XDMA transfers of images on the 290X calculation

BrightCandle

Diamond Member
Mar 15, 2007
4,762
0
76
Listening to the techreport podcast today they got me wondering just how much bandwidth is used over the PCI-E bus to transfer just the image data from one card to the other. Since they dropped the crossfire bridge now the final image data has to go across the bus. One reason for doing that was 4k resolutions which couldn't go over the bridge as there wasn't enough bandwidth. So I wondered just how much data are we talking about.

The PCI-E 3.0 bandwidth is 985 MB/s per lane.
PCI-E 2.0 bandwidth is 500MB/s per lane.

A 4k image with standard RGB encoding is 3840 * 2160 * 4 (32 bits is 4 bytes) = 31.64 MB

Assuming we are getting 60 fps with AFR that is 30 fps that needs transferring that comes out to 30 * 31.64 = 949.2 MB/s

So just how much data usage is that transfer of 4k images really going to take out of the bus when looking at crossfire configurations on recent platforms?

X79 IB-E PCI-E 3.0 dual crossfire 16x lanes bandwidth available is 15760 MB/s total usage is 6%

X79 SB-E PCI-E 2.0 dual crossfire 16x bandwidth available is 8000 MB/s total usage is 11.9%.

X79 IB-E PCI-E 3.0 triple crossfire 16x 8x 8x, 30 frames worth of images to the 16x card, 15 fps for each of the 8x. Total data transferred is 6%.
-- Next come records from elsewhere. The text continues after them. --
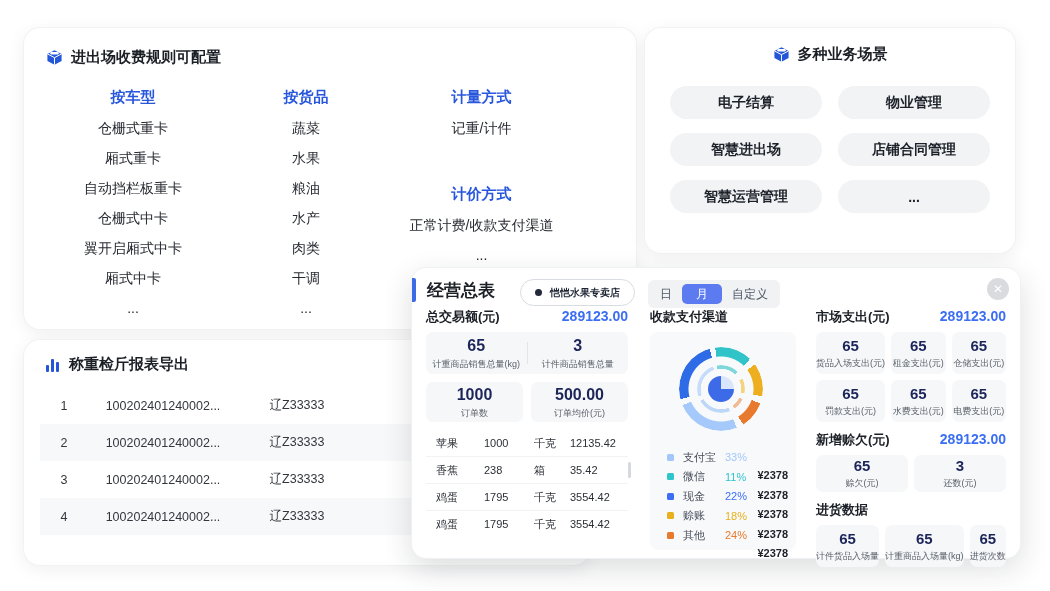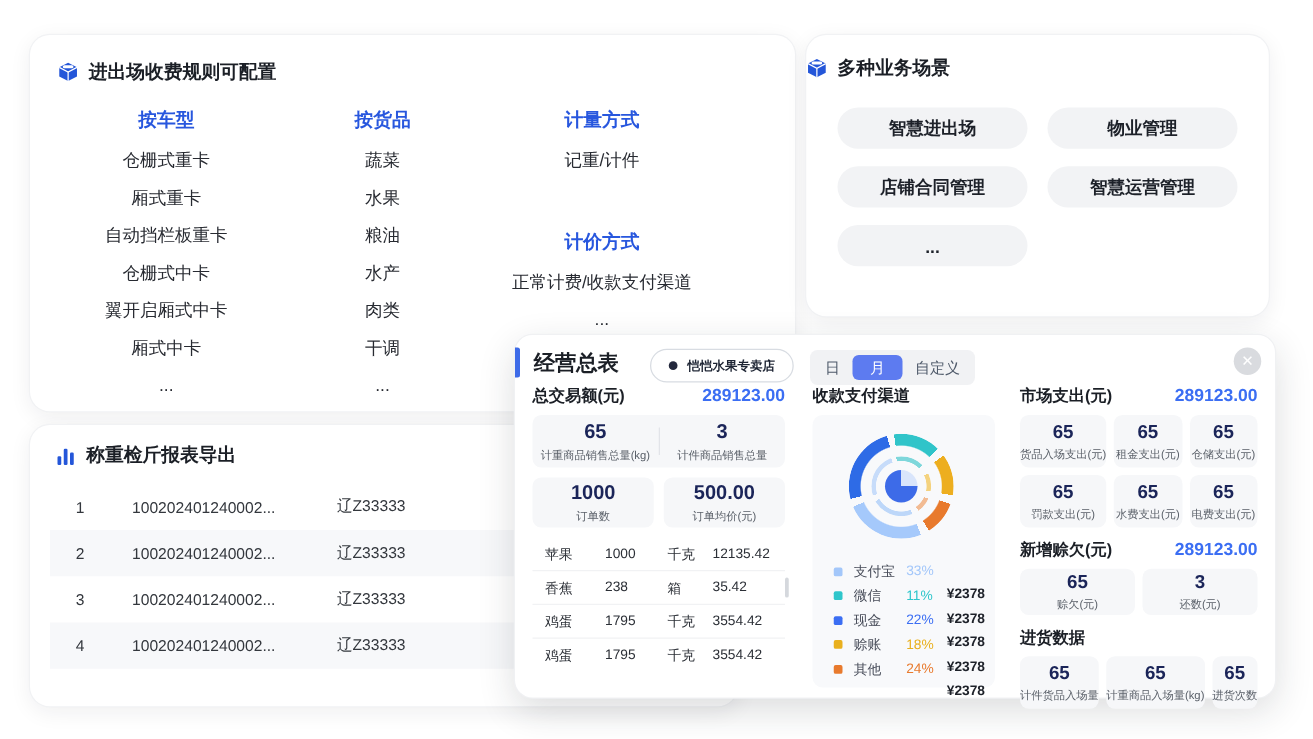--- a/index.html
+++ b/index.html
@@ -11,21 +11,21 @@
   .card{position:absolute;background:#fff;border-radius:16px;
         box-shadow:0 0 0 1px #f1f2f4,0 4px 18px rgba(31,35,41,.07);}
   #card-rules{left:24px;top:28px;width:612px;height:301px;}
   #card-scn{left:645px;top:28px;width:370px;height:225px;}
   #card-report{left:24px;top:340px;width:566px;height:225px;z-index:1;}
   #card-sum{left:412px;top:268px;width:608px;height:290px;border-radius:14px;z-index:10;
             box-shadow:0 0 0 1px #f0f1f3,0 10px 30px rgba(31,35,41,.16);}
 
   .card-title{display:flex;align-items:center;gap:8px;font-size:15px;font-weight:700;color:#1b1f26;}
   #card-rules .card-title{position:absolute;left:22px;top:20px;justify-content:center;}
-  #card-scn .card-title{position:absolute;left:0;right:0;top:17px;}
+  #card-scn .card-title{position:absolute;left:0;right:0;top:17px;justify-content:center;}
   #card-report .card-title{position:absolute;left:22px;top:15px;}
 
   
   .rule-col{position:absolute;top:60px;display:flex;flex-direction:column;align-items:center;
             gap:13px;font-size:14px;font-weight:500;color:#272a31;}
   #rule-col-0{left:24px;width:170px;}
   #rule-col-1{left:222px;width:120px;}
   #rule-col-right{left:345px;width:225px;}
   .rule-col-header{font-size:15px;font-weight:700;color:#2857de;line-height:18px;margin-bottom:1px;}
   .rule-col-header.mt{margin-top:35px;}
@@ -181,22 +181,23 @@
   <div class="card-title">
     <svg class="icon-cube" viewBox="0 0 24 24">
       <path d="M12 1.6 22 6.9v10.2L12 22.4 2 17.1V6.9Z" fill="#2456d9"></path>
       <path d="M2 6.9 12 12.2l10-5.3" fill="none" stroke="#ffffff" stroke-width="1.4"></path>
       <path d="M12 12.2v10" stroke="#ffffff" stroke-width="1.4"></path>
       <rect x="6" y="4.4" width="12" height="3.4" rx="1.7" fill="#ffffff"></rect>
     </svg>
     <span>多种业务场景</span>
   </div>
   <div id="scn-grid">
+      <div class="scn-btn">电子结算</div>
+      <div class="scn-btn">物业管理</div>
       <div class="scn-btn">智慧进出场</div>
-      <div class="scn-btn">物业管理</div>
       <div class="scn-btn">店铺合同管理</div>
       <div class="scn-btn">智慧运营管理</div>
       <div class="scn-btn">...</div>
     </div>
 </div>
 
 <div class="card" id="card-report">
   <div class="card-title">
     <span class="icon-bars">
         <i></i>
X79 SB-E PCI-E 2.0 triple crossfire 16x 8x 8x - triple crossfire - 30 frames on 16x, 15 fps on 8x, 11.9% usage

Haswell PCI 3.0 dual crossfire 16x 4x = 949.2 MB/s transferred of 3940 MB/s bandwidth is 24%
Haswell PCI 3.0 dual crossfire 8x 8x = 949.2 MB/s transferred of 7880 MB/s bandwidth is 12%

Sandy Bridge PCI-E 2.0 dual crossfire 16x 4x = 949.2 MB/s transferred of 2000 MB/s bandwidth is 47.5%
Sandy Bridge PCI-E 2.0 dual crossfire 8x 8x = 949.2 MB/s transferred of 4000 MB/s bandwidth is 23.7%

edit: Updated based on AFR sending only half the fps (duh stupid mistake on my part). Also changed it to 32 bit for each pixel because the more I think about it the more I suspect we use 11:11:10 encoding these days.
 
Last edited:

Granseth

Senior member
May 6, 2009
258
0
71
If they want to have 60fps they probably would only have to send 30 images per second to the master controller (GPU1) not 60 as GPU1 is making the other 30
 

Lonyo

Lifer
Aug 10, 2002
21,938
6
81
Currently the difference between single card x8 and x16 PCIe 3 is zero, give or take.
That means anything up to 50% use isn't an issue.

If you are running a 4k display with HD290X on a SB PCIe 2.0 system... well what?

The Crossfire bridge also only had 900MB/s of bandwidth, so 4k would already kill it and make it useless, unless they updated the bridge spec to give it more bandwidth.

Plus what was said, you're only sending half the frames.
 

Imouto

Golden Member
Jul 6, 2011
1,241
2
81
Plus what was said, you're only sending half the frames.

BrightCandle doing maths wrong again isn't really surprising.

Him making a thread to try to show AMD in a bad light neither.

Warning issued for personal attack.
-- stahlhart
 
Last edited by a moderator:

TerryMathews

Lifer
Oct 9, 1999
11,464
2
0
Listening to the techreport podcast today they got me wondering just how much bandwidth is used over the PCI-E bus to transfer just the image data from one card to the other. Since they dropped the crossfire bridge now the final image data has to go across the bus. One reason for doing that was 4k resolutions which couldn't go over the bridge as there wasn't enough bandwidth. So I wondered just how much data are we talking about.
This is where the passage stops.